You understand and agree that no contract or agreement providing for any transaction involving the Company shall be deemed to exist between you and the Company unless and until a final definitive agreement has been executed and delivered. You also agree that unless and until a final definitive agreement regarding a transaction between the Company and you has been executed and delivered, neither the Company nor you will be under any legal obligation of any kind whatsoever with respect to such a transaction by virtue of this letter agreement except for the matters specifically agreed to herein. You further acknowledge and agree that the Company reserves the right, in its sole discretion, to reject any and all proposals made by you or any of your Representatives with regard to a transaction between the Company and you, and to terminate discussions and negotiations with you at any time.
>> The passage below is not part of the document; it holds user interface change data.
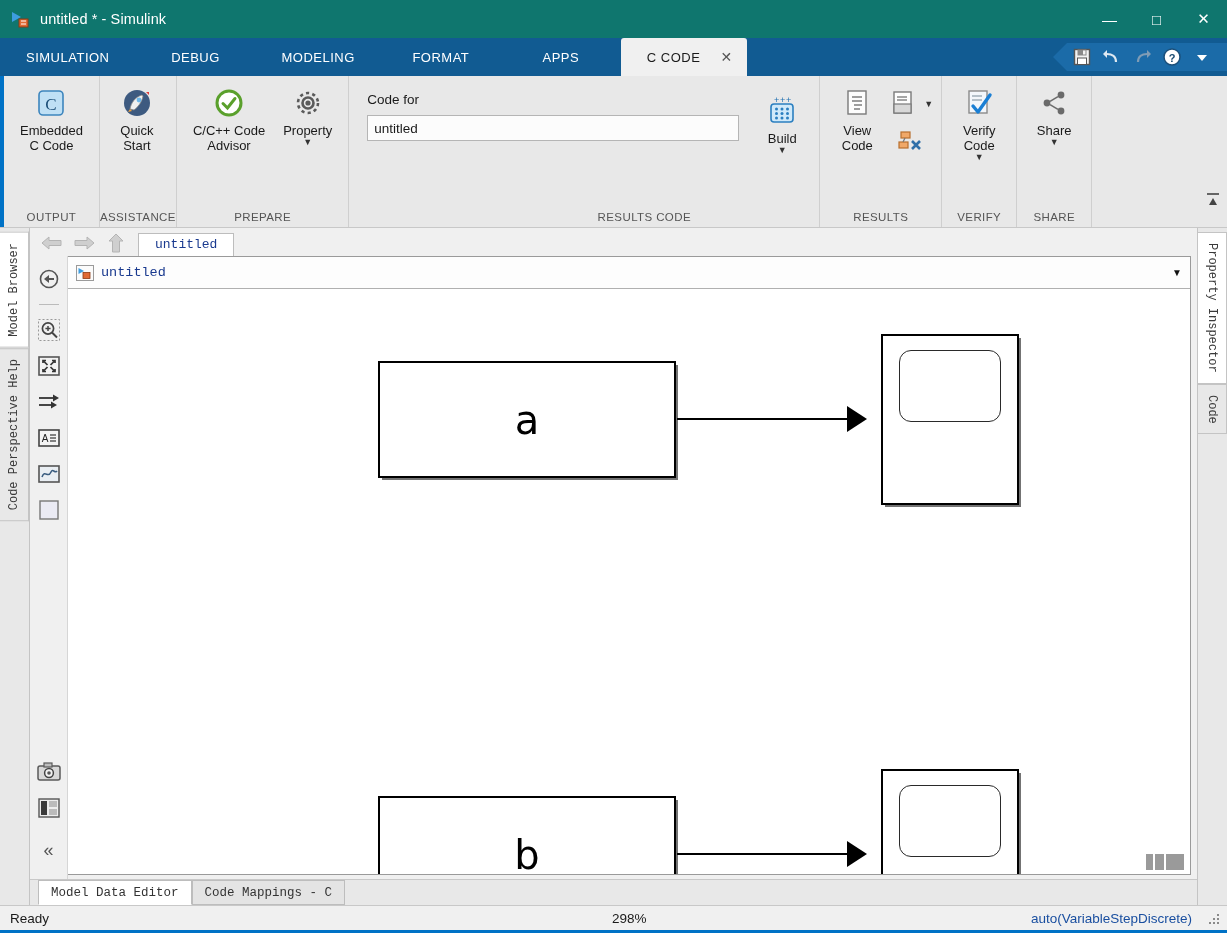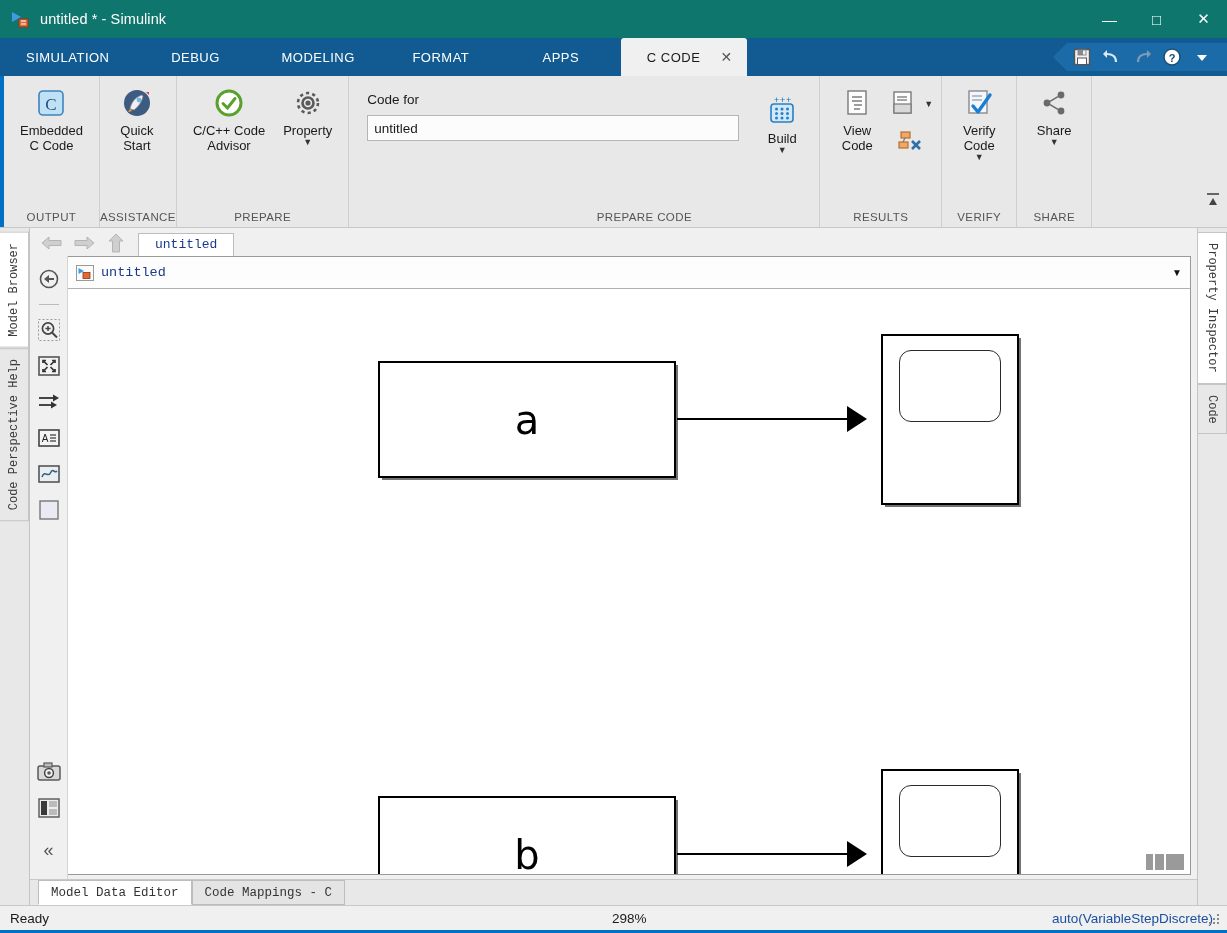--- a/index.html
+++ b/index.html
@@ -429,7 +429,7 @@
           <div class="caret">▼</div>
         </div>
       </div>
-      <div class="rgroup-label" style="padding-left:120px;">PREPARE CODE</div>
+      <div class="rgroup-label" style="padding-left:120px;">RESULTS CODE</div>
     </div>
 
     <div class="rgroup">

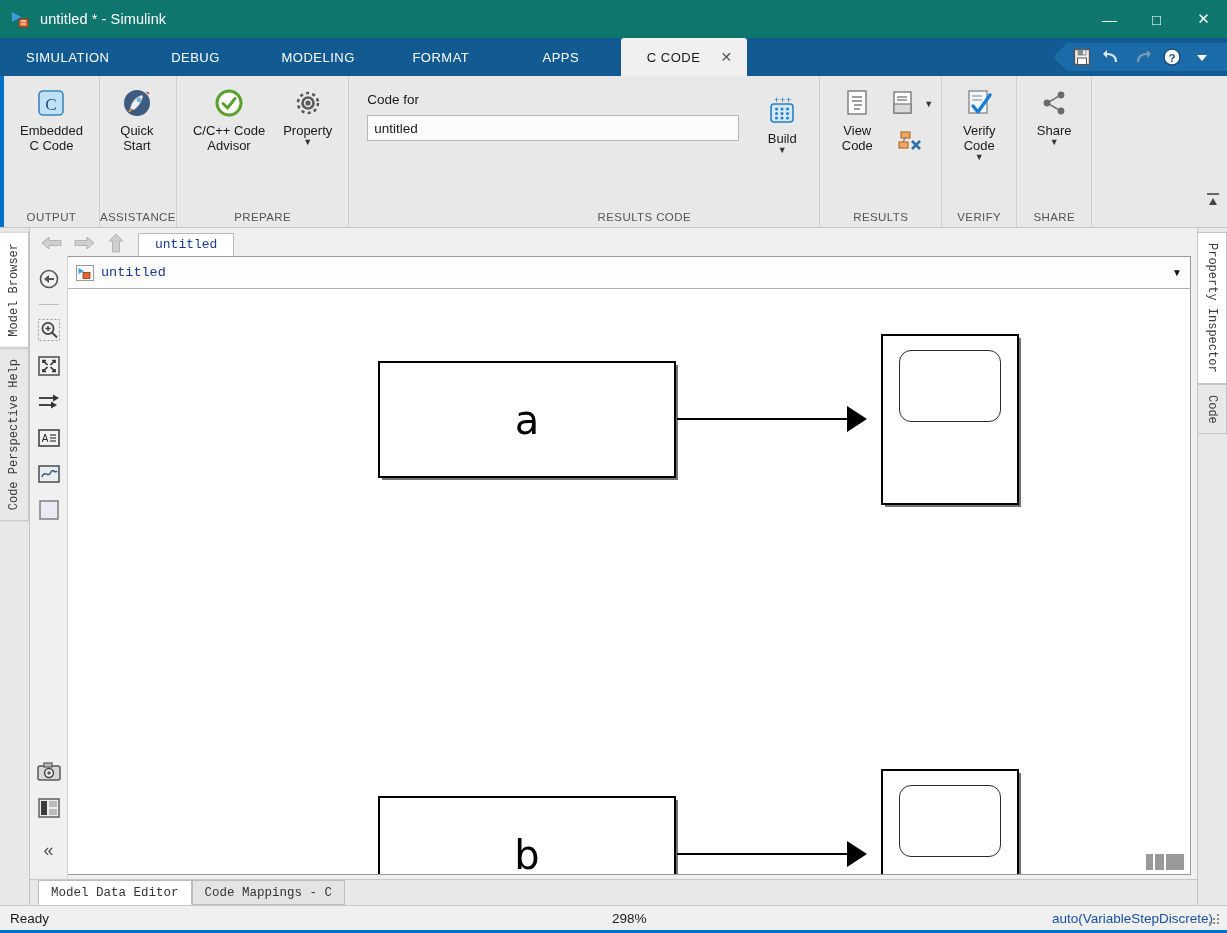--- a/index.html
+++ b/index.html
@@ -244,7 +244,7 @@
   }
   .status-ready { padding-left: 10px; color: #1a1a1a; }
   .status-zoom { position: absolute; left: 612px; color: #1a1a1a; }
-  .status-solver { margin-left: auto; padding-right: 14px; color: #1a4fa0; }
+  .status-solver { margin-left: auto; padding-right: 35px; color: #1a4fa0; }
   .status-grip {
     position: absolute; right: 6px; top: 8px;
     width: 12px; height: 12px;

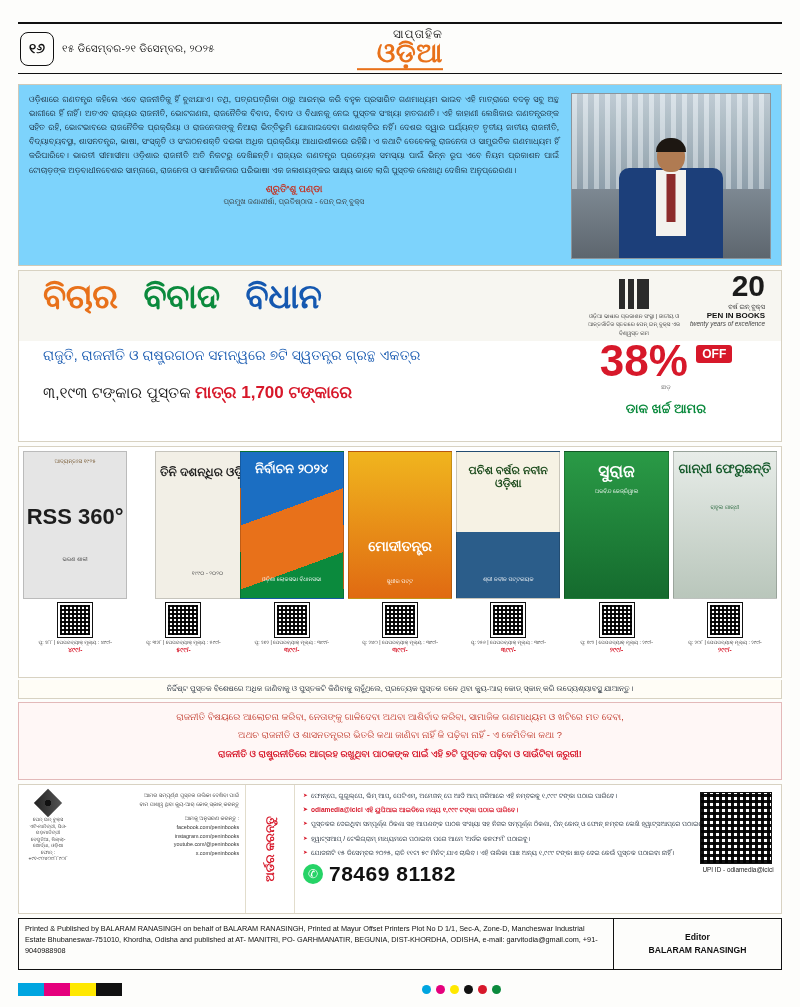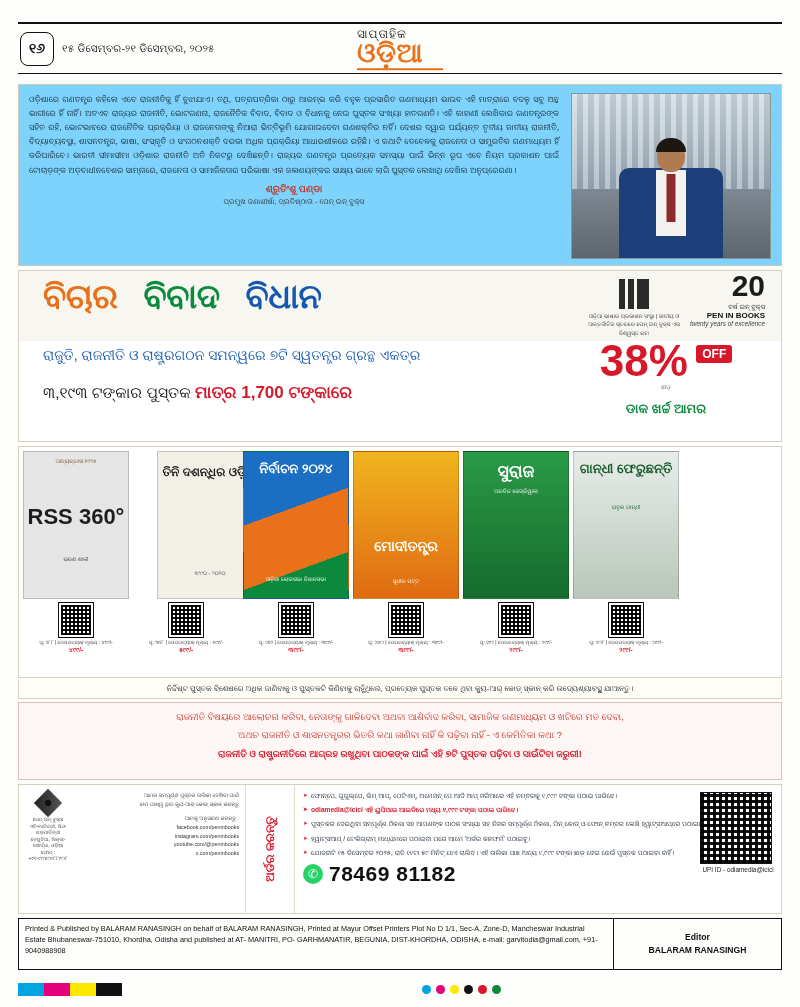--- a/index.html
+++ b/index.html
@@ -32,7 +32,7 @@
   .logo-wrap {
     position: absolute; left: 50%; top: 50%;
     transform: translate(-50%,-50%);
-    text-align: left;
+    text-align: right;
   }
   .logo-top { font-size: 12px; color: #1a1a1a; letter-spacing: 1px; }
   .logo-main {

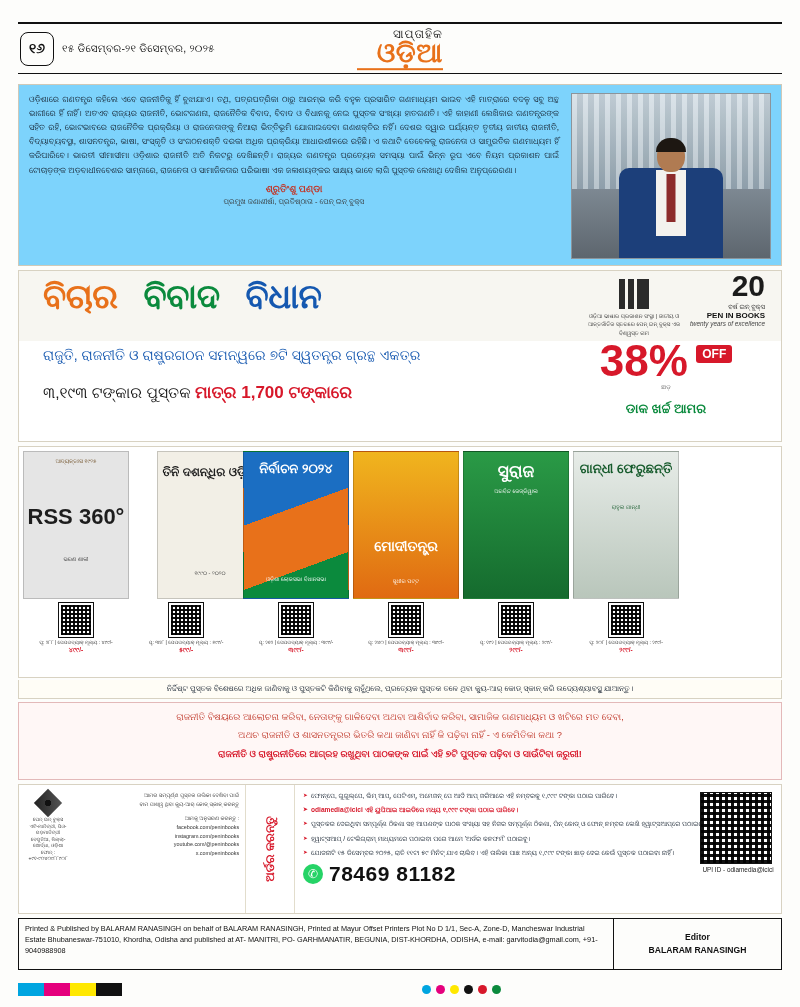--- a/index.html
+++ b/index.html
@@ -412,6 +412,16 @@
       <div class="book-price">୩୯୯/-</div>
     </div>
 
+    <div class="book">
+      <div class="cover c5">
+        <div class="cover-title" style="top:12px;font-size:11px;color:#1b4a1b;">ପଚିଶ ବର୍ଷର ନବୀନ ଓଡ଼ିଶା</div>
+        <div class="cover-sub" style="top:124px;color:#fff;">ଶ୍ରୀ ନବୀନ ପଟ୍ଟନାୟକ</div>
+      </div>
+      <div class="qr"></div>
+      <div class="book-meta">ପୃ: ୨୫୬ | ପେପରବ୍ୟାକ୍
+ମୂଲ୍ୟ : ୩୯୯/-</div>
+      <div class="book-price">୩୯୯/-</div>
+    </div>
 
     <div class="book">
       <div class="cover c6">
You further understand that unless or until a final definitive agreement regarding a transaction between the Company and you has been executed and delivered (i) the Company and its Representatives shall be free to conduct any process for any transaction involving the Company and the Properties, if and as they in their sole discretion shall determine (including, without limitation, negotiating with any other interested parties and entering into a definitive agreement without prior notice to you or any other person), (ii) any procedures relating to such process or transaction may be changed at any time without notice to you or any other person, and (iii) you shall not have any claims whatsoever against the Company, its Representatives or any of their respective directors, officers, shareholders, affiliates or agents arising out of or relating to any transaction involving the Company (other than those as against the parties to a definitive agreement with you in accordance with the terms thereof). Neither this paragraph nor any other provision in this letter agreement can be waived or amended except by written consent of the Company, which consent shall specifically refer to this paragraph (or such provision) and explicitly make such waiver or amendment.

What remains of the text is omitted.